Monday, July 8, 2019

Scenes from the June employment report


 - by New Deal democrat

As I (and everyone else) wrote on Friday, the establishment portion of the June jobs report was very good.

On closer examination, though, the leading components of the report continued to show some weakness.

To begin with, for months I’ve been following manufacturing, residential construction, and temporary employment as the leading sectors. As the below graph of the past 18 months shows, all were positive in June:

But if you compare each bar (blue, red, green), you see that two of the three sectors nevertheless came in considerably lower for June with the average in that sector from 2018 (17k vs. 21K, 4.6k vs. 4.3k, 4.3k vs. 6k, respectively).

More broadly, jobs in goods producting industries turn down in advance of recessions much more sharply than those in service producing sectors:


There has been a significant turn-down in goods producing jobs in the past six months, although it is consistent with a slowdown only at this point.

Finally, I’ve been watching initial jobless claims as a leader for the unemployment rate.

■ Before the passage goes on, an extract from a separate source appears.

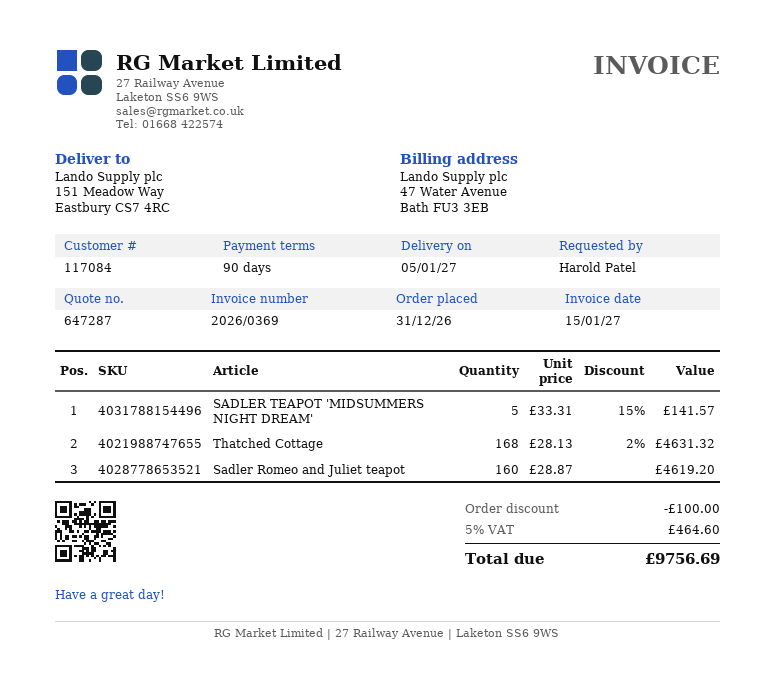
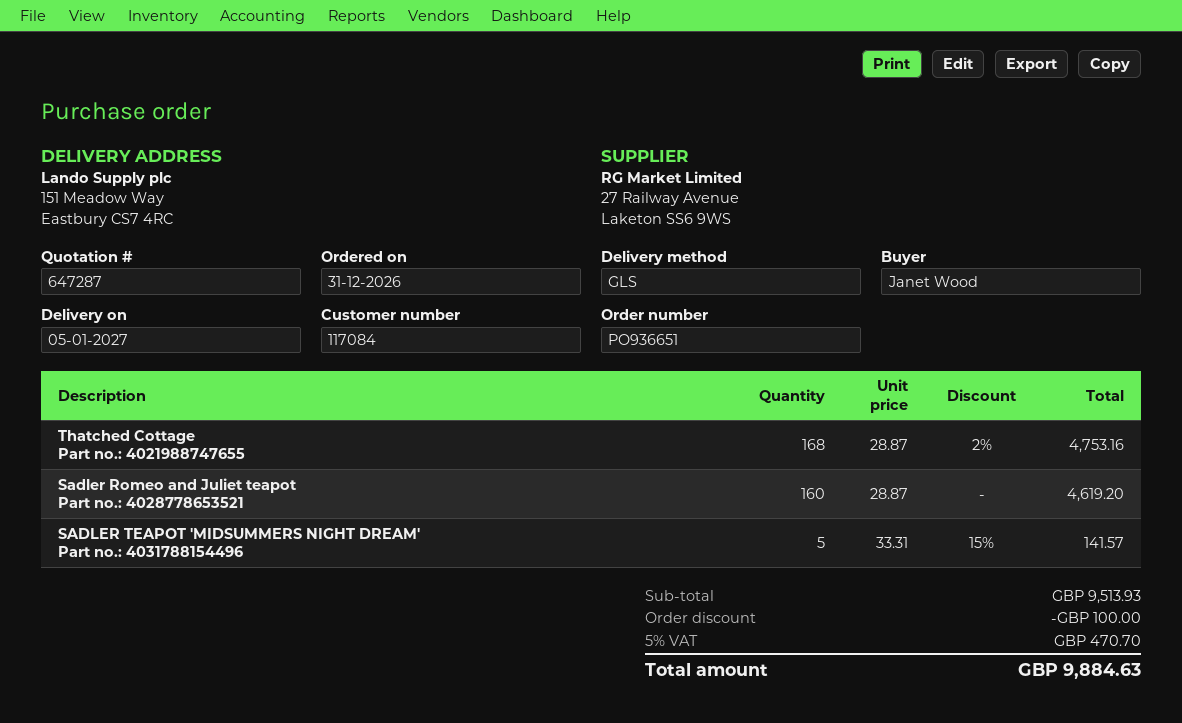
ordered by: Harold Patel -> Janet Wood
Thatched Cottage: 168 x 28.13 - 2% = 4631.32 -> 168 x 28.87 - 2% = 4753.16
tax: 5% = 464.60 -> 5% = 470.70
total: 9756.69 -> 9884.63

Here’s what that update looks like through June (note jobless claims are averaged monthly):


Initial jobless claims have trended essentially sideways, averaging between 212,000 and 225,000 over the past 17 months. Meanwhile the unemployment rate has trended slightly downward. If initial claims continue to trend sideways, I expect the unemployment rate to stagnate as well. Note also that initial claims will have very difficult YoY comparisons for the next four months. If they trend higher YoY, that is a cautionary signal consistent with a possible recession shortly thereafter.